++++ Given data ++++

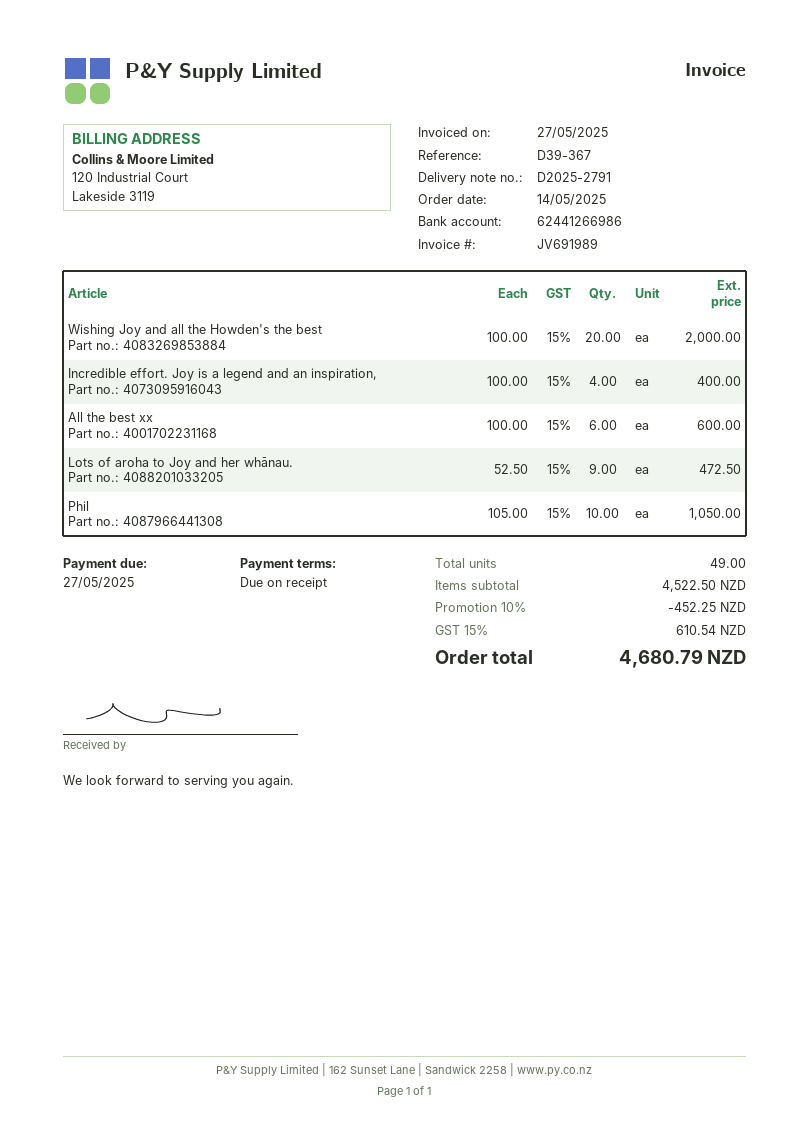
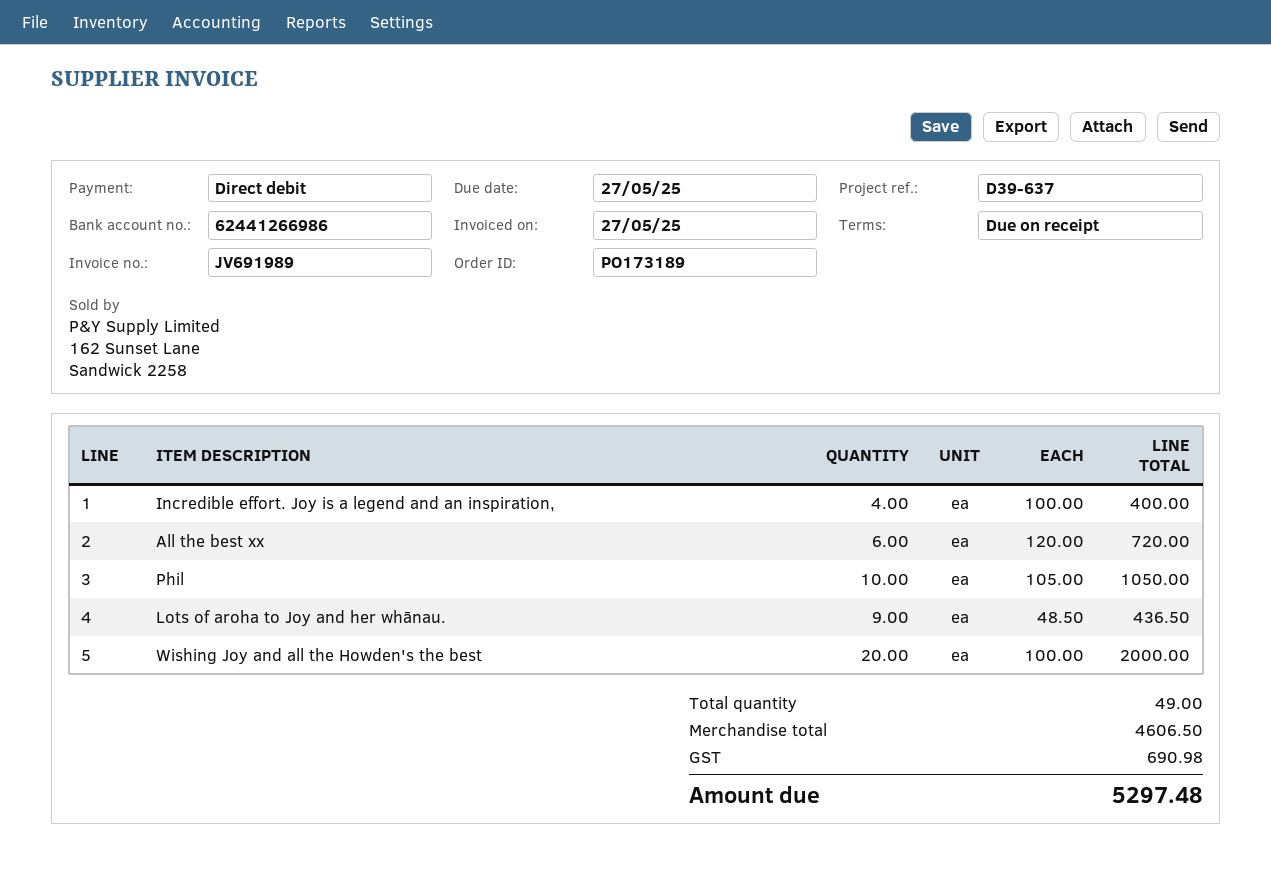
reference: D39-367 -> D39-637
All the best xx: 6 x 100.00 = 600.00 -> 6 x 120.00 = 720.00
Lots of aroha to Joy and her whānau.: 9 x 52.50 = 472.50 -> 9 x 48.50 = 436.50
subtotal: 4522.50 -> 4606.50
discount: 10% = 452.25 -> none
tax: 610.54 -> 690.98
total: 4680.79 -> 5297.48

++++

When you copy the entries, keep every word exactly as it stands and drop any pictures.

reference: D39-367 -> D39-637
All the best xx: 6 x 100.00 = 600.00 -> 6 x 120.00 = 720.00
Lots of aroha to Joy and her whānau.: 9 x 52.50 = 472.50 -> 9 x 48.50 = 436.50
subtotal: 4522.50 -> 4606.50
discount: 10% = 452.25 -> none
tax: 610.54 -> 690.98
total: 4680.79 -> 5297.48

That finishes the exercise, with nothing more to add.